February 22, 2012
"The Sushi Warehouse in Roissy 2E offered an exceptional range of Norwegian mineral waters. Jed opted for the Husqvarna, a water from the center of Norway, which sparkled discreetly. It was extremely pure — although, in reality, no more than the others. All these mineral waters distinguished themselves only by the sparkling, a slightly different texture in the mouth; none of them were salty or ferruginous; the basic point of Norwegian mineral waters seemed to be moderation. Subtle hedonists, these Norwegians, thought Jed as he bought his Husqvarna; it was pleasant, he thought again, that so many different forms of purity could exist."

Michel Houellebecq’s market analysis from The Map and the Territory, winner of France’s Prix Goncourt literary prize in 2010. 

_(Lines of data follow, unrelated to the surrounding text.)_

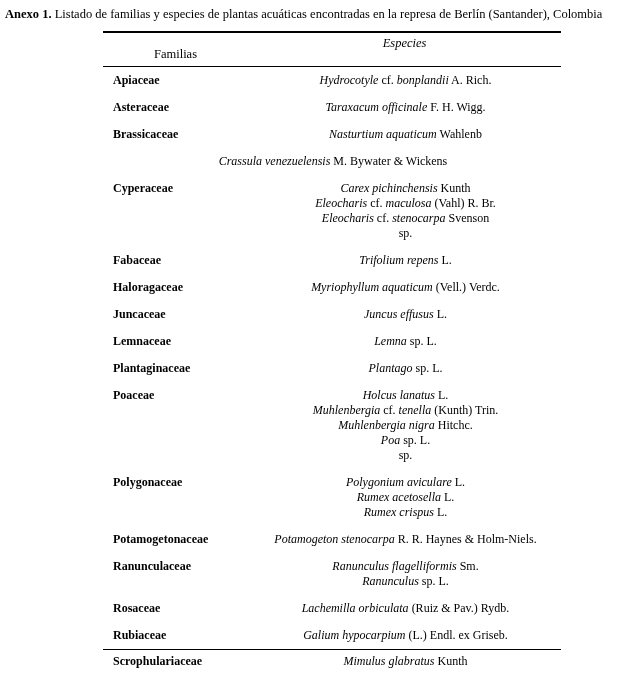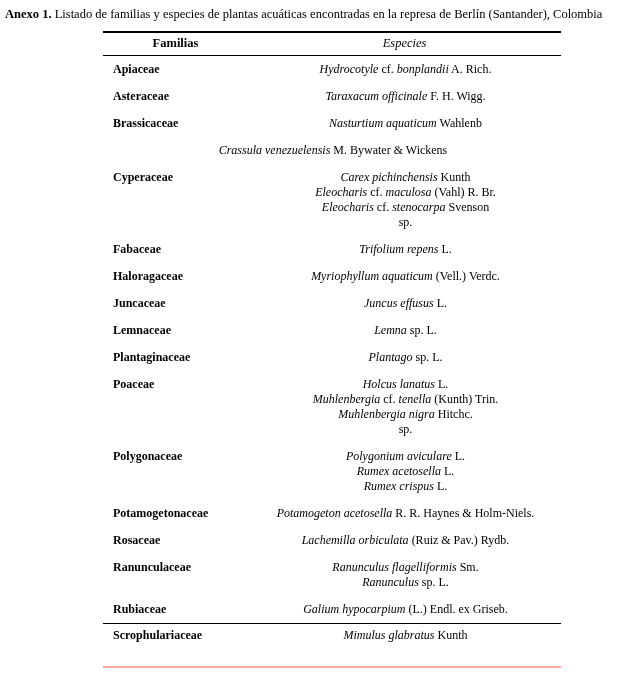--- a/index.html
+++ b/index.html
@@ -33,7 +33,7 @@
     font-size: 12.5px;
     line-height: 15px;
   }
-  .th-family { width: 145px; font-weight: bold; }
+  .th-family { width: 145px; font-weight: normal; margin-top: 11px; }
   .th-species { flex: 1; font-style: italic; }
   .tbody { border-bottom: 2px solid #fca5a5; }
   .tr { display: flex; padding: 6px 0; }

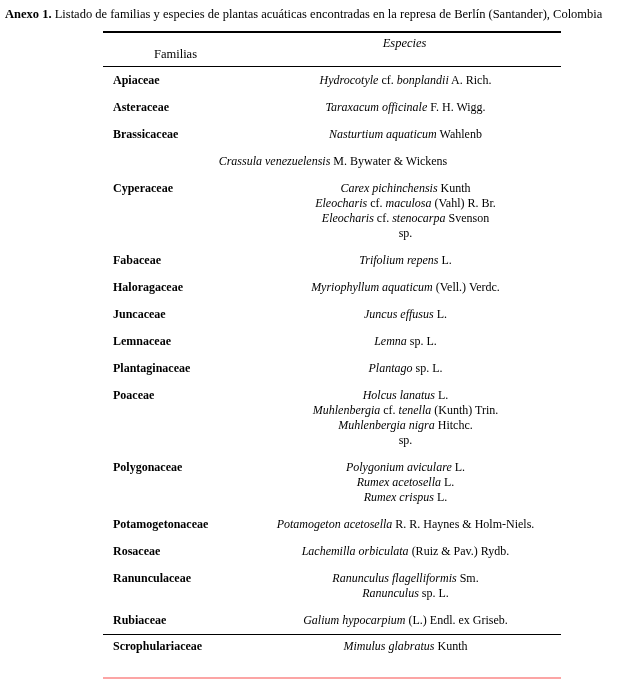--- a/index.html
+++ b/index.html
@@ -136,6 +136,7 @@
             <div class="species-line"><i>Holcus lanatus</i> L.</div>
             <div class="species-line"><i>Muhlenbergia</i> cf. <i>tenella</i> (Kunth) Trin.</div>
             <div class="species-line"><i>Muhlenbergia nigra</i> Hitchc.</div>
+            <div class="species-line"><i>Poa</i> sp. L.</div>
             <div class="species-line">sp.</div>
           </div>
         </div>

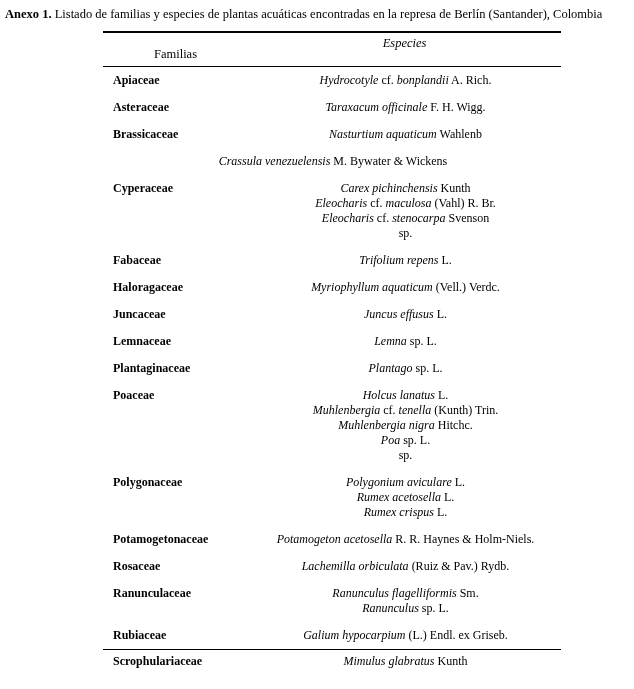--- a/index.html
+++ b/index.html
@@ -151,7 +151,7 @@
         <div class="tr">
           <div class="td-family">Potamogetonaceae</div>
           <div class="td-species">
-            <div class="species-line"><i>Potamogeton acetosella</i> R. R. Haynes &amp; Holm-Niels.</div>
+            <div class="species-line"><i>Potamogeton stenocarpa</i> R. R. Haynes &amp; Holm-Niels.</div>
           </div>
         </div>
         <div class="tr">

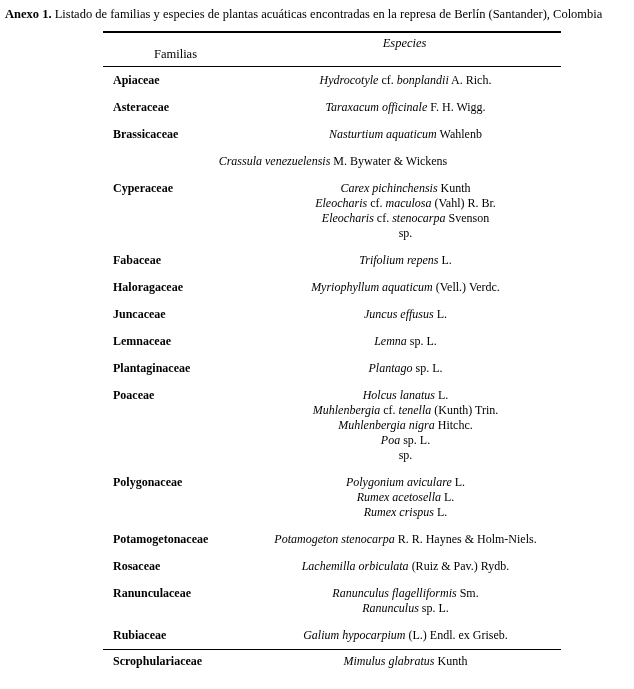--- a/index.html
+++ b/index.html
@@ -155,16 +155,16 @@
           </div>
         </div>
         <div class="tr">
-          <div class="td-family">Rosaceae</div>
-          <div class="td-species">
-            <div class="species-line"><i>Lachemilla orbiculata</i> (Ruiz &amp; Pav.) Rydb.</div>
-          </div>
-        </div>
-        <div class="tr">
           <div class="td-family">Ranunculaceae</div>
           <div class="td-species">
             <div class="species-line"><i>Ranunculus flagelliformis</i> Sm.</div>
             <div class="species-line"><i>Ranunculus</i> sp. L.</div>
+          </div>
+        </div>
+        <div class="tr">
+          <div class="td-family">Rosaceae</div>
+          <div class="td-species">
+            <div class="species-line"><i>Lachemilla orbiculata</i> (Ruiz &amp; Pav.) Rydb.</div>
           </div>
         </div>
         <div class="tr">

After a short trip to Japan and Korea, I return home to really notice how one of life’s basic necessities can be marketed and sold at $3.50AUD+ for 600 mls. Is this not a modern rout to which we are held prisoners of branding and convenience?

The Map and the Territory is a joy to read despite it’s doom and gloom, decline of the West perspective from my favourite writer and stylist Michel Houellebecq. I highly recommend this piece of accessible literature, for Houellebecq is a master commentator/cynic about they way we live our lives post-2010. He is known to be a misogynist and his female characters are always two-dimensional objects that comply with his own and many a male fantasy, but this is not to be the focal point of his work. Read this book if you want a very clever and relevant commentary/parody of the art world, an absurd view on technology and consumerism, the death of tradition and a return to the fundamentals of nature. Classic Houellebecq for the newly and already acquainted.

— From Melbourne, thoroughly engaged.